2. The browser looks up the IP address for the domain name

 image

The first step in the navigation is to figure out the IP address for the visited domain. The DNS lookup proceeds as follows:

  • Browser cache – The browser caches DNS records for some time. Interestingly, the OS does not tell the browser the time-to-live for each DNS record, and so the browser caches them for a fixed duration (varies between browsers, 2 – 30 minutes).
  • OS cache – If the browser cache does not contain the desired record, the browser makes a system call (gethostbyname in Windows). The OS has its own cache.
  • Router cache – The request continues on to your router, which typically has its own DNS cache.
  • ISP DNS cache – The next place checked is the cache ISP’s DNS server. With a cache, naturally.
  • Recursive search – Your ISP’s DNS server begins a recursive search, from the root nameserver, through the .com top-level nameserver, to Facebook’s nameserver. Normally, the DNS server will have names of the .com nameservers in cache, and so a hit to the root nameserver will not be necessary.
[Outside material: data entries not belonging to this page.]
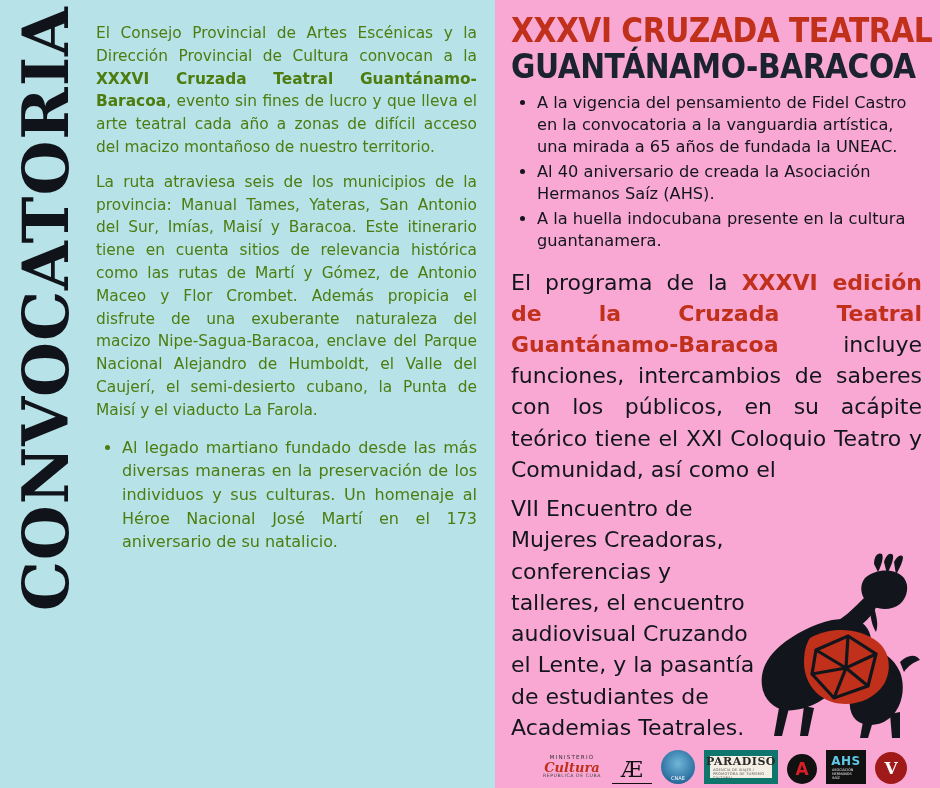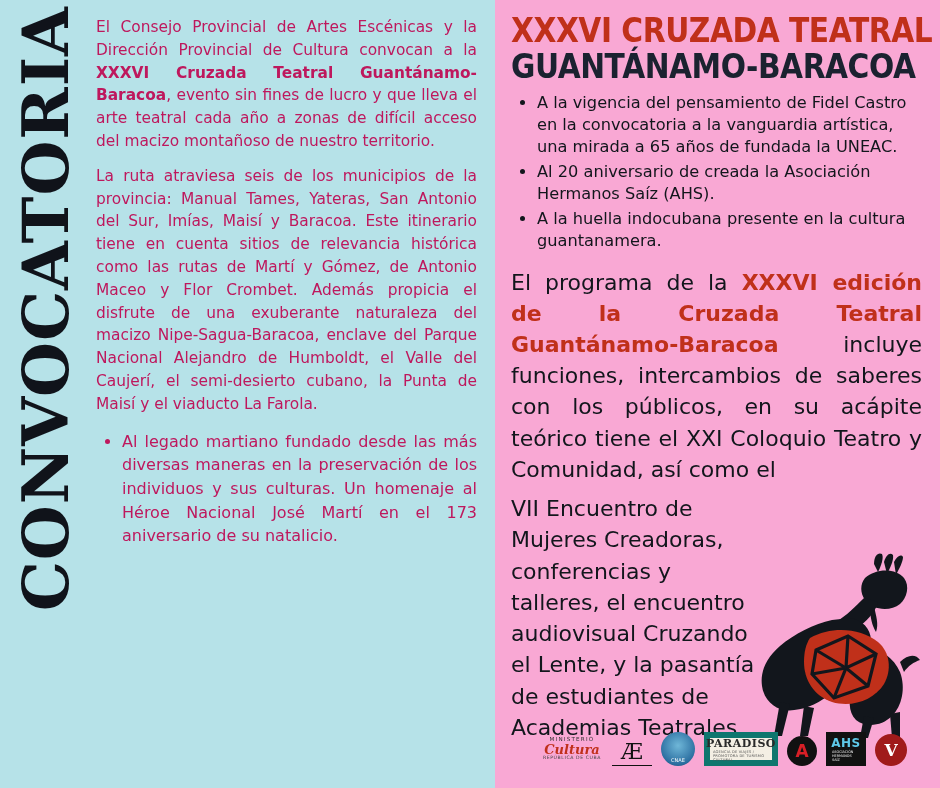--- a/index.html
+++ b/index.html
@@ -44,23 +44,23 @@
     font-weight: 700;
     font-size: 63px;
     letter-spacing: 1px;
     color: #10131a;
     line-height: 1;
     margin-top: 6px;
     white-space: nowrap;
   }
   .left-body {
     flex: 1 1 auto;
-    padding: 16px 18px 10px 4px;
+    padding: 22px 18px 10px 4px;
     box-sizing: border-box;
-    color: #be185d;
+    color: #4d7c0f;
   }
   .left-body p {
     margin: 0 0 14px 0;
     font-size: 15.4px;
     line-height: 1.48;
     text-align: justify;
     font-family: "DejaVu Sans", sans-serif;
   }
   .left-body p.tight {
     margin-bottom: 12px;
@@ -146,21 +146,21 @@
     position: absolute;
     right: 6px;
     bottom: 48px;
     width: 210px;
     height: 190px;
   }
   
   .logos {
     position: absolute;
     left: 46px;
-    bottom: 22px;
+    bottom: 4px;
     display: flex;
     align-items: flex-end;
     gap: 9px;
   }
   .logo {
     height: 34px;
     display: flex;
     align-items: center;
     justify-content: center;
   }
@@ -229,21 +229,21 @@
       </ul>
     </div>
   </div>
 
   <div class="right-panel">
     <h1 class="headline-1">XXXVI CRUZADA TEATRAL</h1>
     <h2 class="headline-2">GUANTÁNAMO-BARACOA</h2>
 
     <ul class="right-list">
       <li>A la vigencia del pensamiento de Fidel Castro en la convocatoria a la vanguardia artística, una mirada a 65 años de fundada la UNEAC.</li>
-      <li>Al 20 aniversario de creada la Asociación Hermanos Saíz (AHS).</li>
+      <li>Al 40 aniversario de creada la Asociación Hermanos Saíz (AHS).</li>
       <li>A la huella indocubana presente en la cultura guantanamera.</li>
     </ul>
 
     <p class="program-text"><span>El programa de la </span><span class="accent">XXXVI edición de la Cruzada Teatral Guantánamo-Baracoa</span><span> incluye funciones, intercambios de saberes con los públicos, en su acápite teórico tiene el  XXI Coloquio Teatro y Comunidad, así como el</span></p>
     <p class="program-text second">VII Encuentro de Mujeres Creadoras, conferencias y talleres, el encuentro audiovisual Cruzando el Lente, y la pasantía de estudiantes de Academias Teatrales.</p>
 
     <svg class="goat" viewBox="0 0 210 190" aria-hidden="true">
       <g fill="#12161c">
 
         <path d="M150 14 C150 6 154 2 158 4 C160 8 157 16 154 22 Z"></path>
Here is a diagram of what a recursive DNS search looks like:

500px-An_example_of_theoretical_DNS_recursion_svg 

One worrying thing about DNS is that the entire domain like wikipedia.org or facebook.com seems to map to a single IP address. Fortunately, there are ways of mitigating the bottleneck:

  • Round-robin DNS is a solution where the DNS lookup returns multiple IP addresses, rather than just one. For example, facebook.com actually maps to four IP addresses.
  • Load-balancer is the piece of hardware that listens on a particular IP address and forwards the requests to other servers. Major sites will typically use expensive high-performance load balancers.
  • Geographic DNS improves scalability by mapping a domain name to different IP addresses, depending on the client’s geographic location. This is great for hosting static content so that different servers don’t have to update shared state.
  • Anycast is a routing technique where a single IP address maps to multiple physical servers. Unfortunately, anycast does not fit well with TCP and is rarely used in that scenario.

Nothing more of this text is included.